What the task asks | The material below holds pictures, which are to be left out; copy exactly the lines from the one with "font-weight: none ->" through the one with "html: <div> <span>".

Given information |
* * * * *
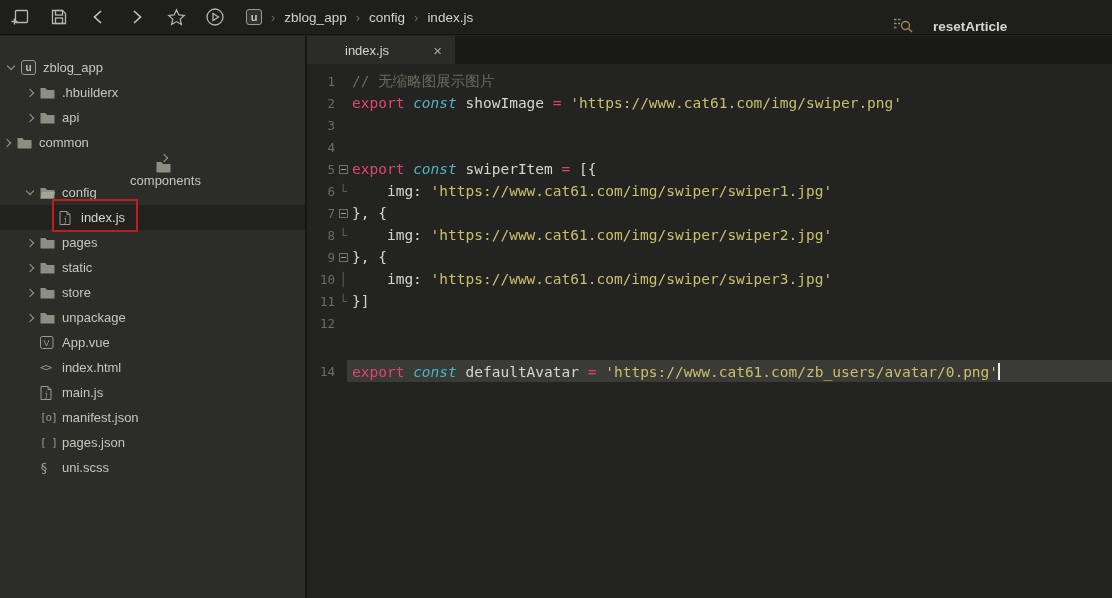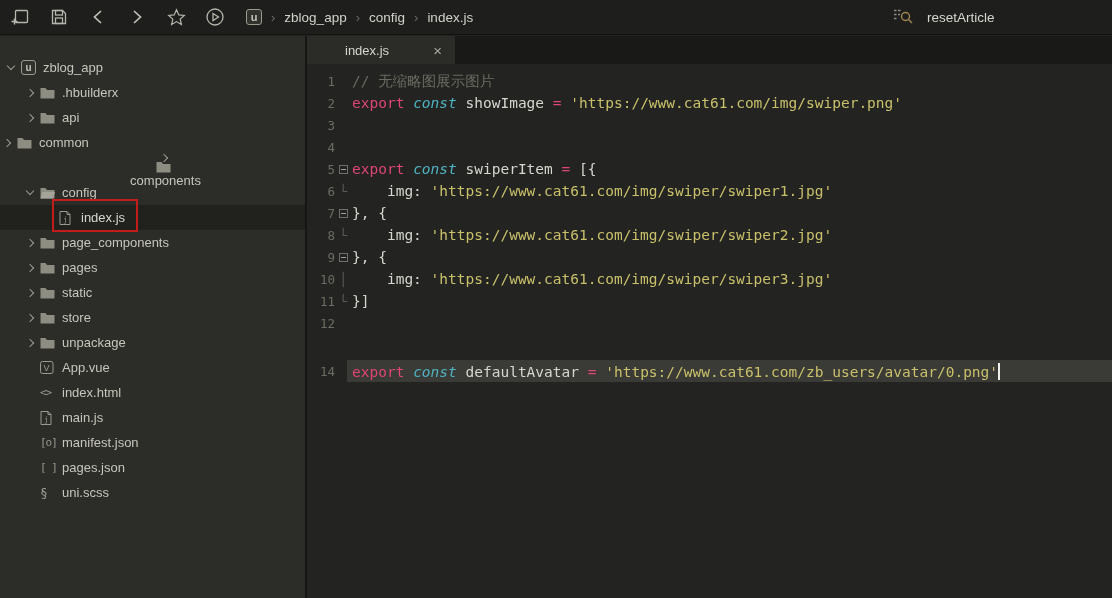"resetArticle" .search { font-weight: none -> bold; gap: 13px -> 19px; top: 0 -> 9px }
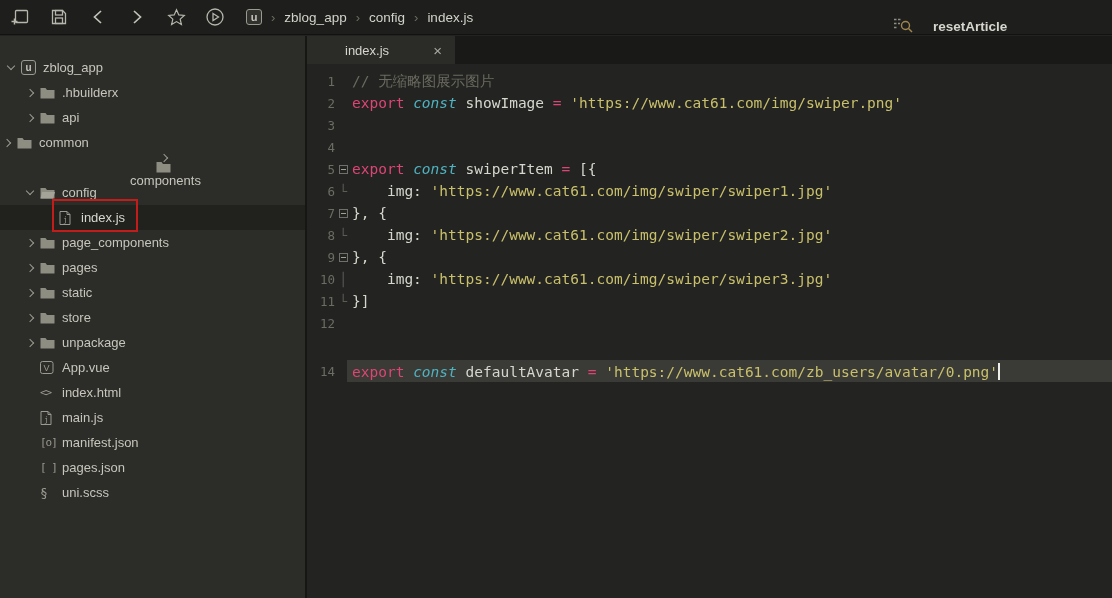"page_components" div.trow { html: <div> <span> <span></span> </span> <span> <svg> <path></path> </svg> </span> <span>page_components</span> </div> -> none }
* * * * *
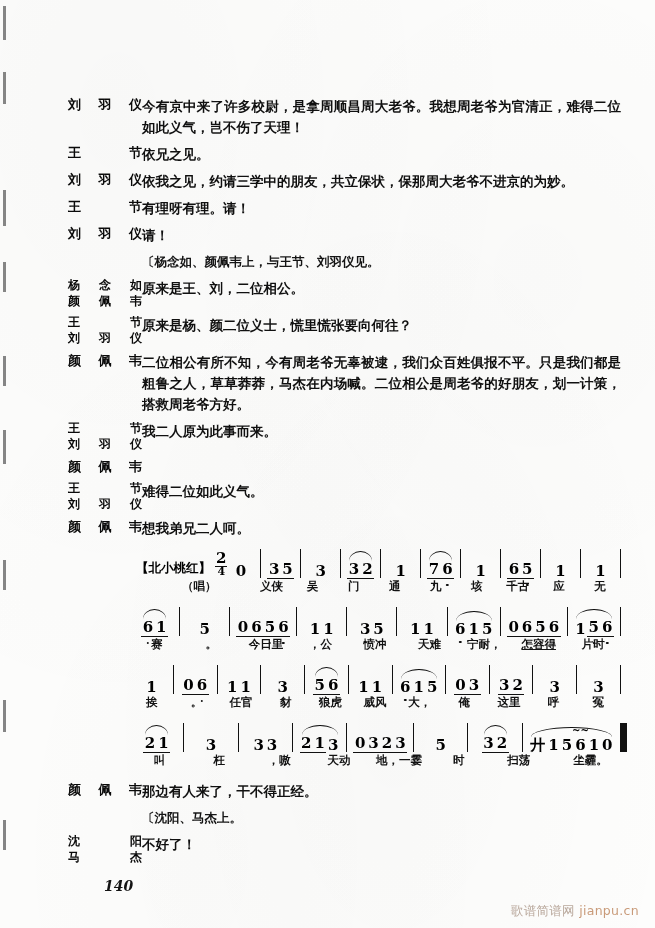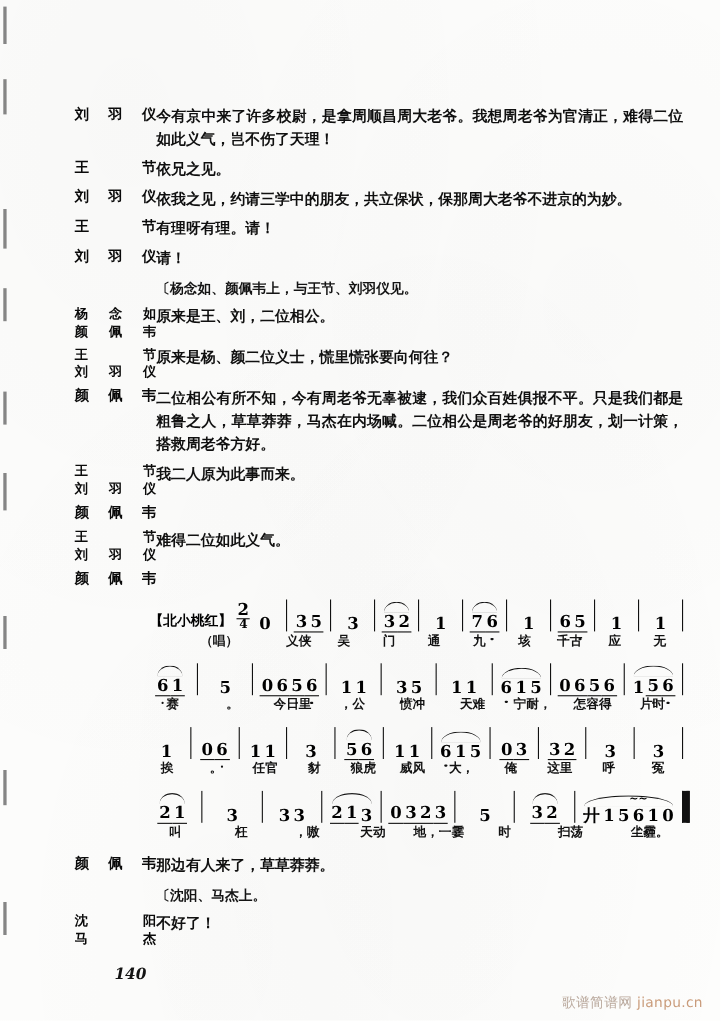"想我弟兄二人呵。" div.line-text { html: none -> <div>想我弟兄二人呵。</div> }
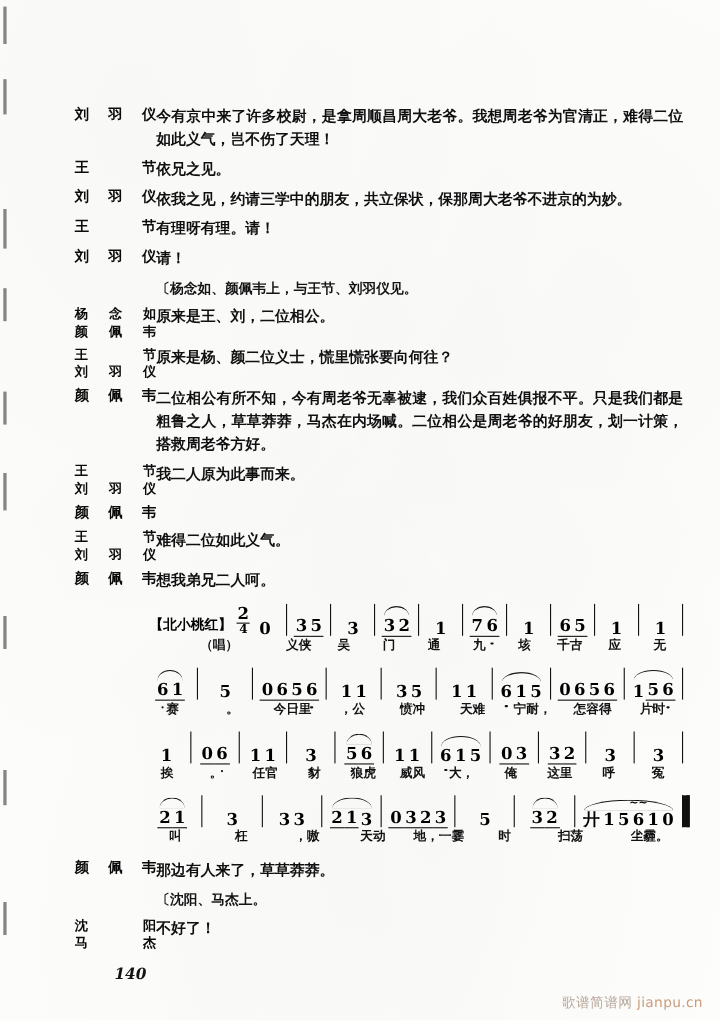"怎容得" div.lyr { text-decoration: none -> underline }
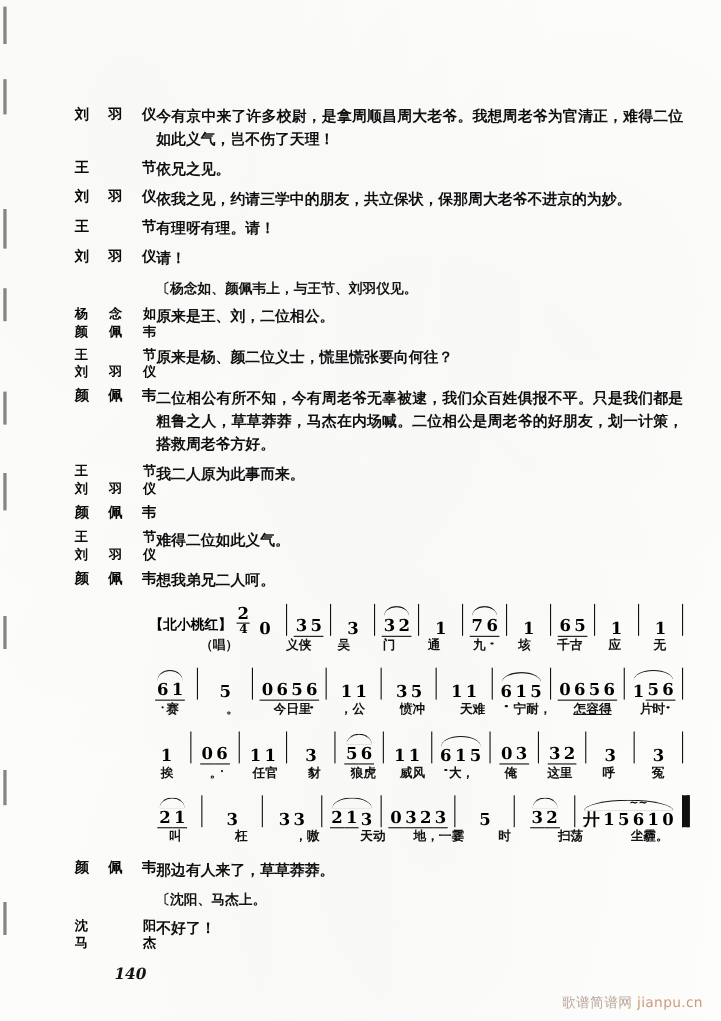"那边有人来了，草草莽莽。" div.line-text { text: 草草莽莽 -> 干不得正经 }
* * * * *
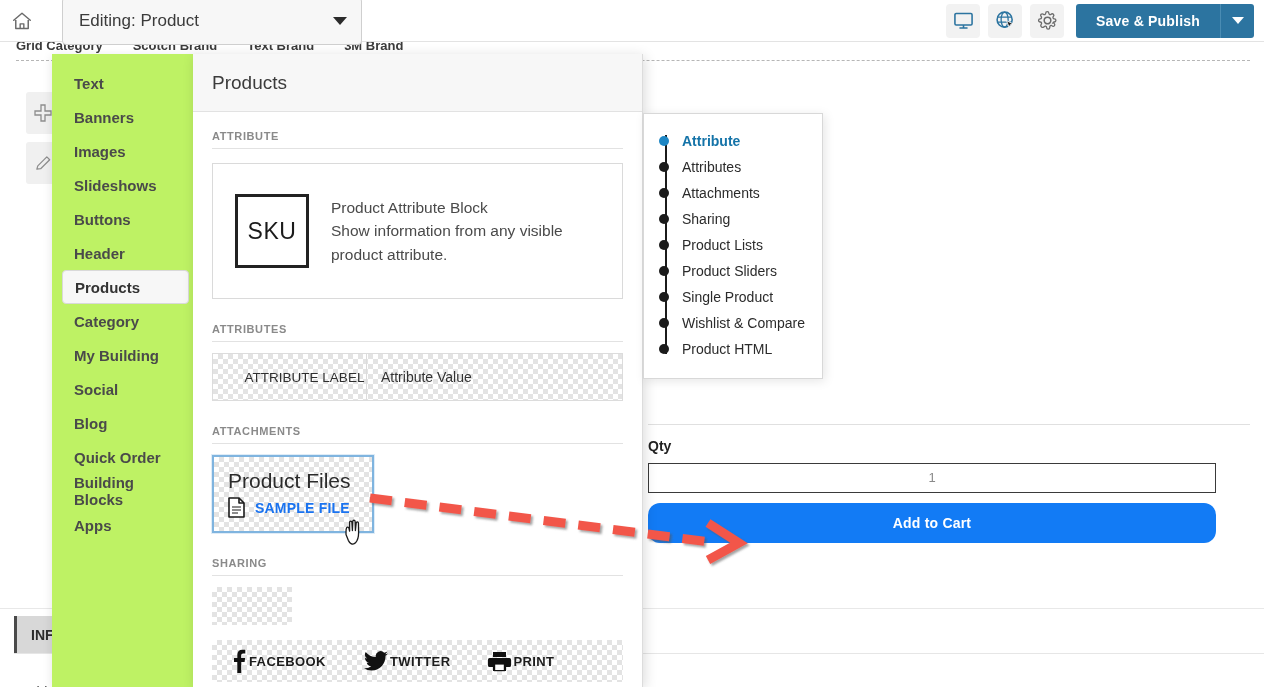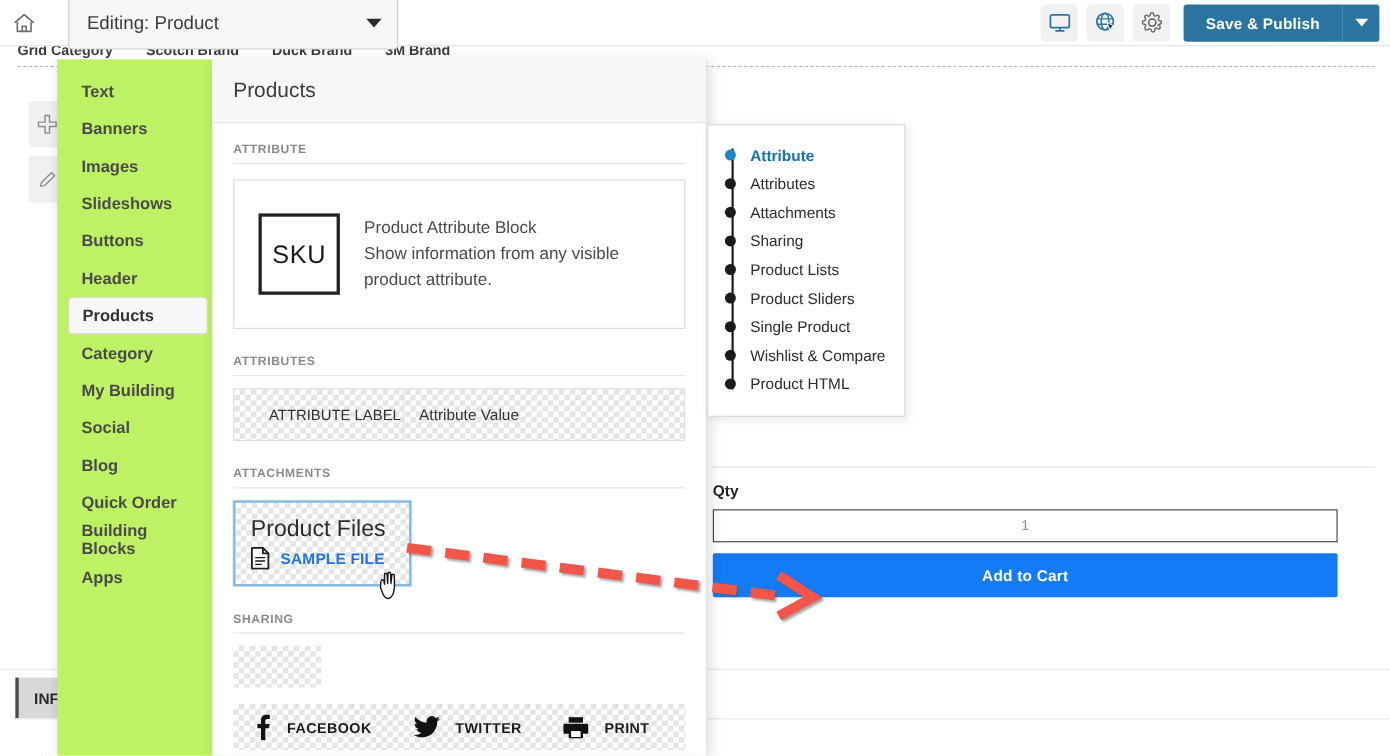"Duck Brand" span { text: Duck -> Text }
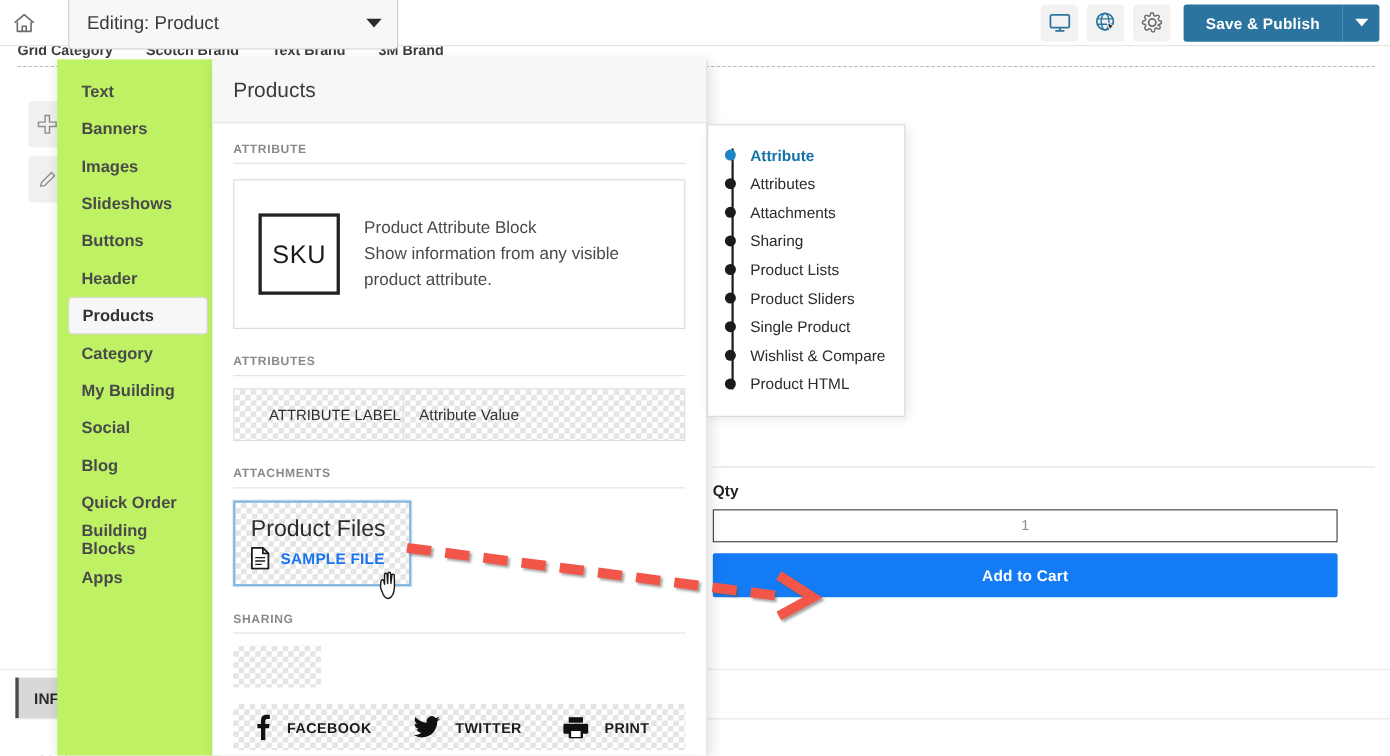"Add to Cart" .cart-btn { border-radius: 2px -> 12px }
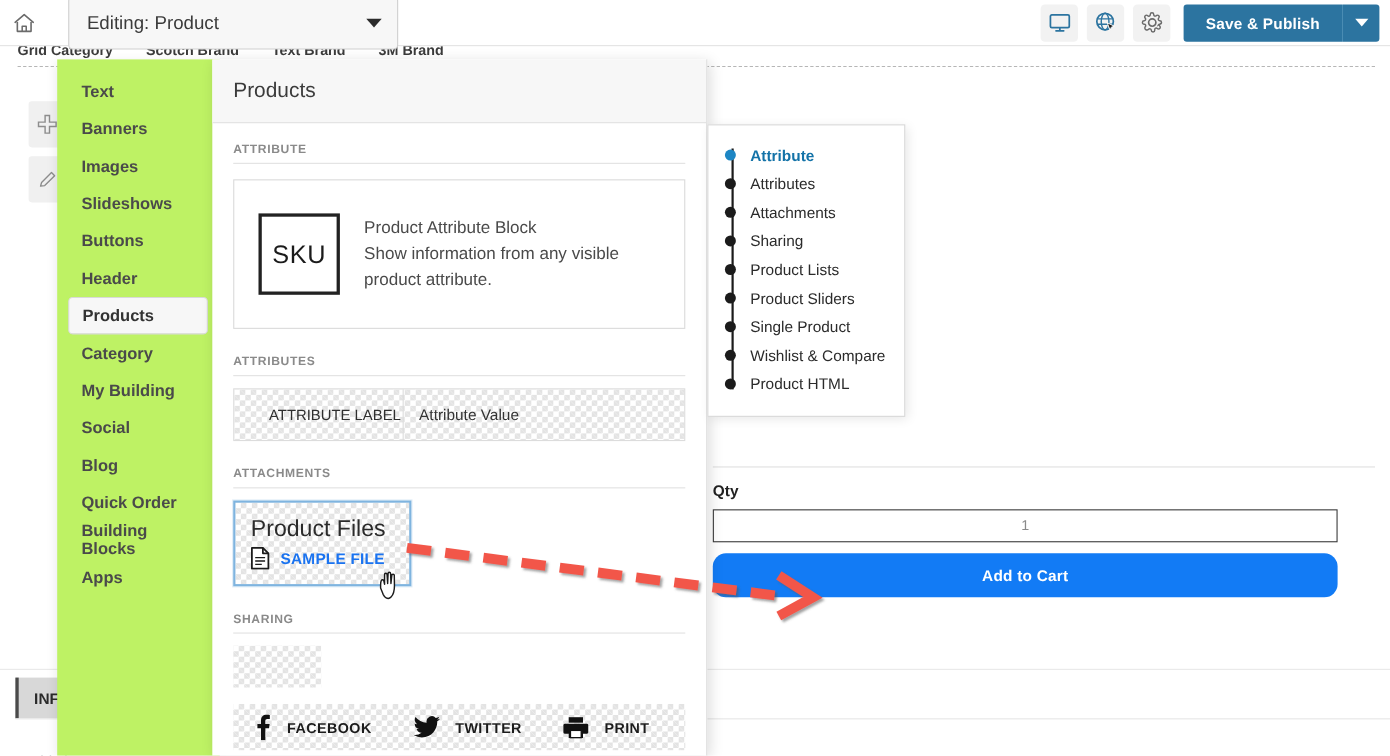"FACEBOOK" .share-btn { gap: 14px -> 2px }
* * * * *
Finished task |
"resetArticle" .search { font-weight: none -> bold; gap: 13px -> 19px; top: 0 -> 9px }
"page_components" div.trow { html: <div> <span> <span></span> </span> <span> <svg> <path></path> </svg> </span> <span>page_components</span> </div> -> none }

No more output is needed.